For a recent line-following robot competition at the RSSC, I was presented with a new challenge. The organizers made the path change colors along the way, forcing the robot to make decisions about which path to take when it came to an intersection. My typical line-following sensor of choice is an array of five generic infrared reflective sensors, which work great when there’s high-contrast between the lines and the field. However for this challenge, those sensors don’t have the color-spectrum range to get the job done. Adafruit manufactures a breakout circuit board based on the TCS34725 sensor which can detect the full RGB visible spectrum, has an on-board LED to reduce the effects of ambient light on the sensor output, and conveniently communicates via I2C. The basic line-following algorithm I used is to have 3 sensors in a line-array that are constantly scanning the ground and reporting back the color they see while the robot uses that data to try to keep itself centered on the right colored line.
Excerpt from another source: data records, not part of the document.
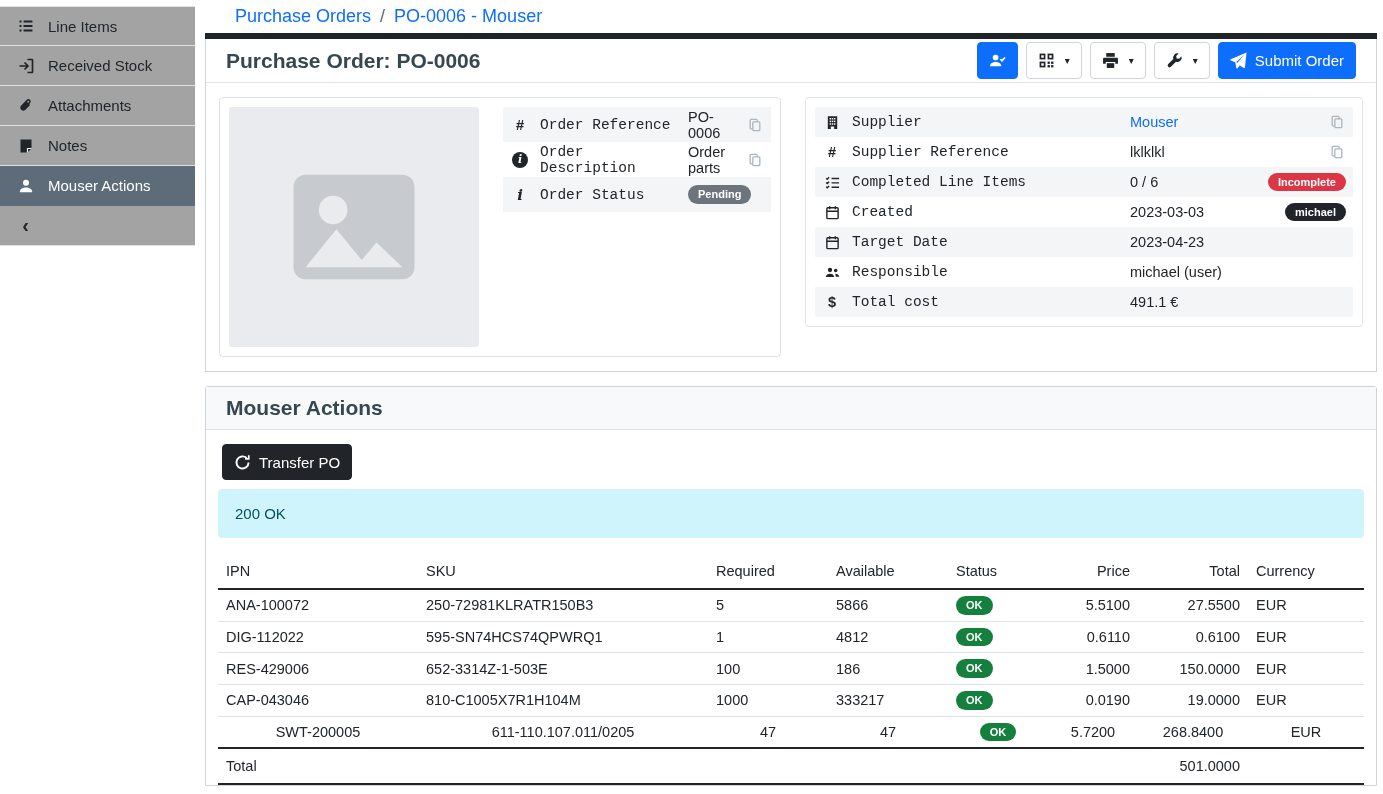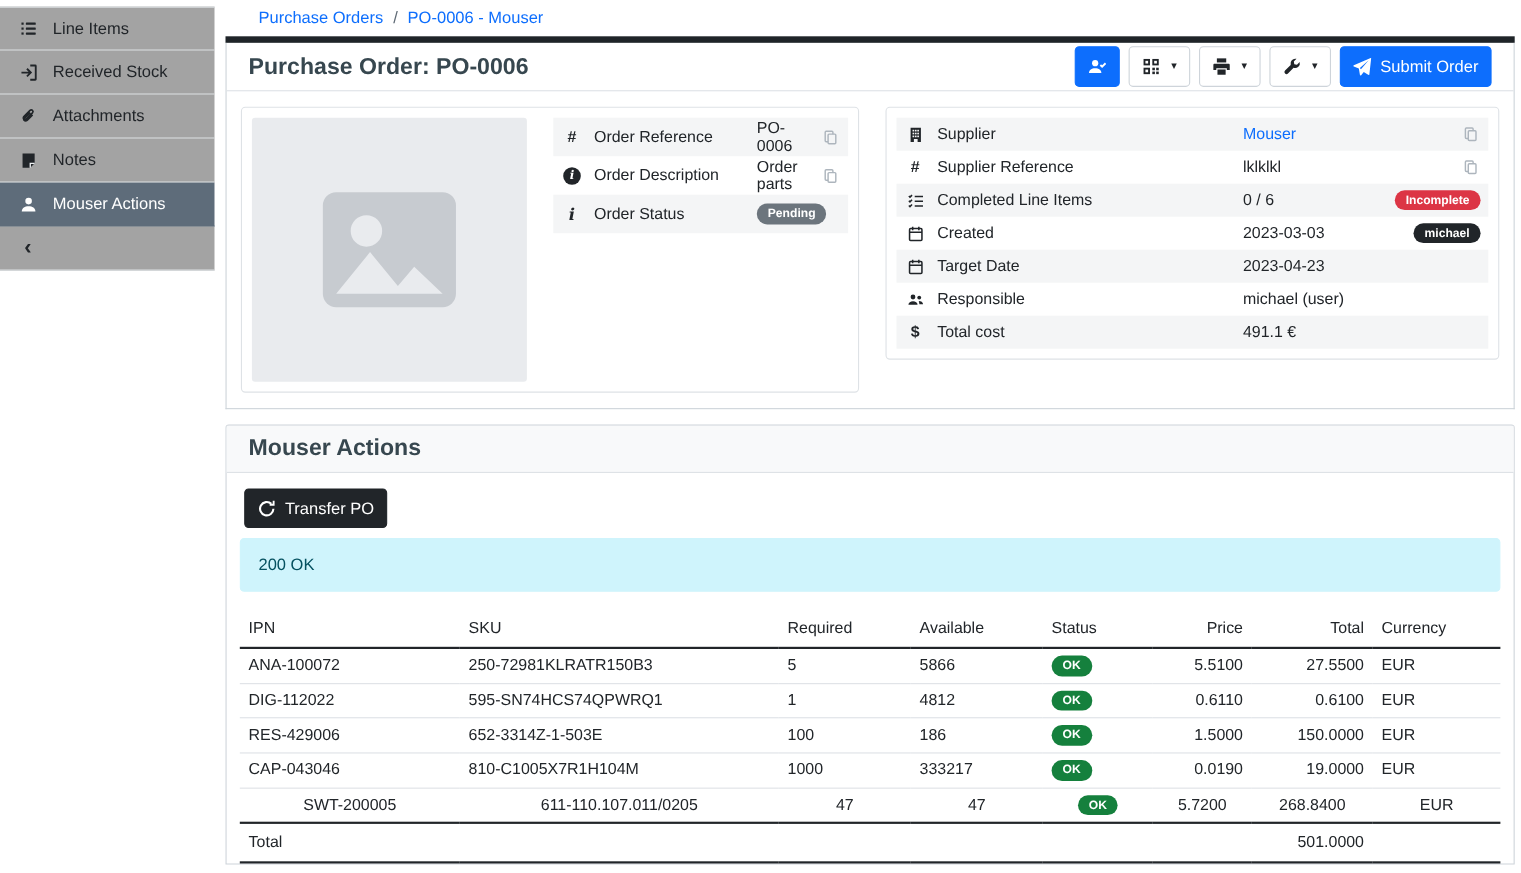--- a/index.html
+++ b/index.html
@@ -23,21 +23,21 @@
     font-size: 15px; color: #212529; cursor: pointer; user-select: none;
   }
   .side-item:first-child { border-top: 1px solid #dde1e4; }
   .side-item.active { background: #5e6c7a; color: #fff; border-color: #5e6c7a; }
   .sicon { width: 19px; height: 18px; display: inline-flex; align-items: center; justify-content: center; }
   .sicon svg { width: 16px; height: 16px; }
   .collapse-item { font-size: 20px; font-weight: bold; }
 
   
   .content { flex: 1; display: flex; flex-direction: column; padding: 0 6px 0 10px; overflow: hidden; }
-  .breadcrumb-bar { height: 33px; display: flex; align-items: center; gap: 9px; padding-left: 30px; font-size: 15px; flex: 0 0 auto; }
+  .breadcrumb-bar { height: 33px; display: flex; align-items: center; gap: 9px; padding-left: 30px; font-size: 18px; flex: 0 0 auto; }
   .breadcrumb-bar a { color: #0d6efd; text-decoration: none; cursor: pointer; }
   .crumb-sep { color: #5f6a75; }
   .dark-strip { height: 6px; background: #1f2428; flex: 0 0 auto; }
 
   .panel { border: 1px solid #ced4da; background: #fff; }
   .panel.first { border-top: none; }
   .panel.second { margin-top: 14px; border-radius: 3px 3px 0 0; }
 
   .panel-header {
     display: flex; justify-content: space-between; align-items: center;
@@ -67,21 +67,21 @@
     flex: 0 0 250px; height: 240px; background: #e9ebee; border-radius: 3px;
     display: flex; align-items: center; justify-content: center; cursor: pointer;
   }
 
   .details { flex: 1; }
   .drow { display: flex; align-items: center; gap: 10px; min-height: 35px; padding: 0 7px; }
   .details .drow:nth-child(odd) { background: #f4f5f6; }
   .card-right .drow { min-height: 30px; }
   .dicon { flex: 0 0 20px; display: inline-flex; justify-content: center; align-items: center; font-weight: bold; }
   .dicon svg { width: 15px; height: 15px; }
-  .dlabel { flex: 0 0 138px; }
+  .dlabel { flex: 0 0 138px; font-family: Liberation Mono, monospace; }
   .card-right .dlabel { flex: 0 0 268px; }
   .dvalue { flex: 1 1 auto; }
   a.value-link { color: #0d6efd; text-decoration: none; cursor: pointer; }
   .copy { margin-left: auto; background: none; border: none; cursor: pointer; padding: 0 2px; display: inline-flex; }
   .icon-info-circle {
     width: 16px; height: 16px; border-radius: 50%; background: #212529; color: #fff;
     font-size: 11px; font-weight: bold; font-style: italic; display: inline-flex;
     align-items: center; justify-content: center; font-family: "DejaVu Serif", serif;
   }
   .icon-info-plain { font-style: italic; font-family: "DejaVu Serif", serif; font-size: 15px; }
The TCS34725 chip has a fixed I2C address, so I also bought an I2C multiplexer breakout board which allows me to access all three sensors without network collisions.

The data from the color sensors comes in the form of an integer for each color Red, Green, and Blue and another integer for Clear light. My algorithm will need to take in that raw data and produce a prediction of what color the sensor is actually looking at all within the limitations of the Arduino. It would be somewhat difficult to train the algorithm and run it all on the Arduino, but the reality is: I don’t have to.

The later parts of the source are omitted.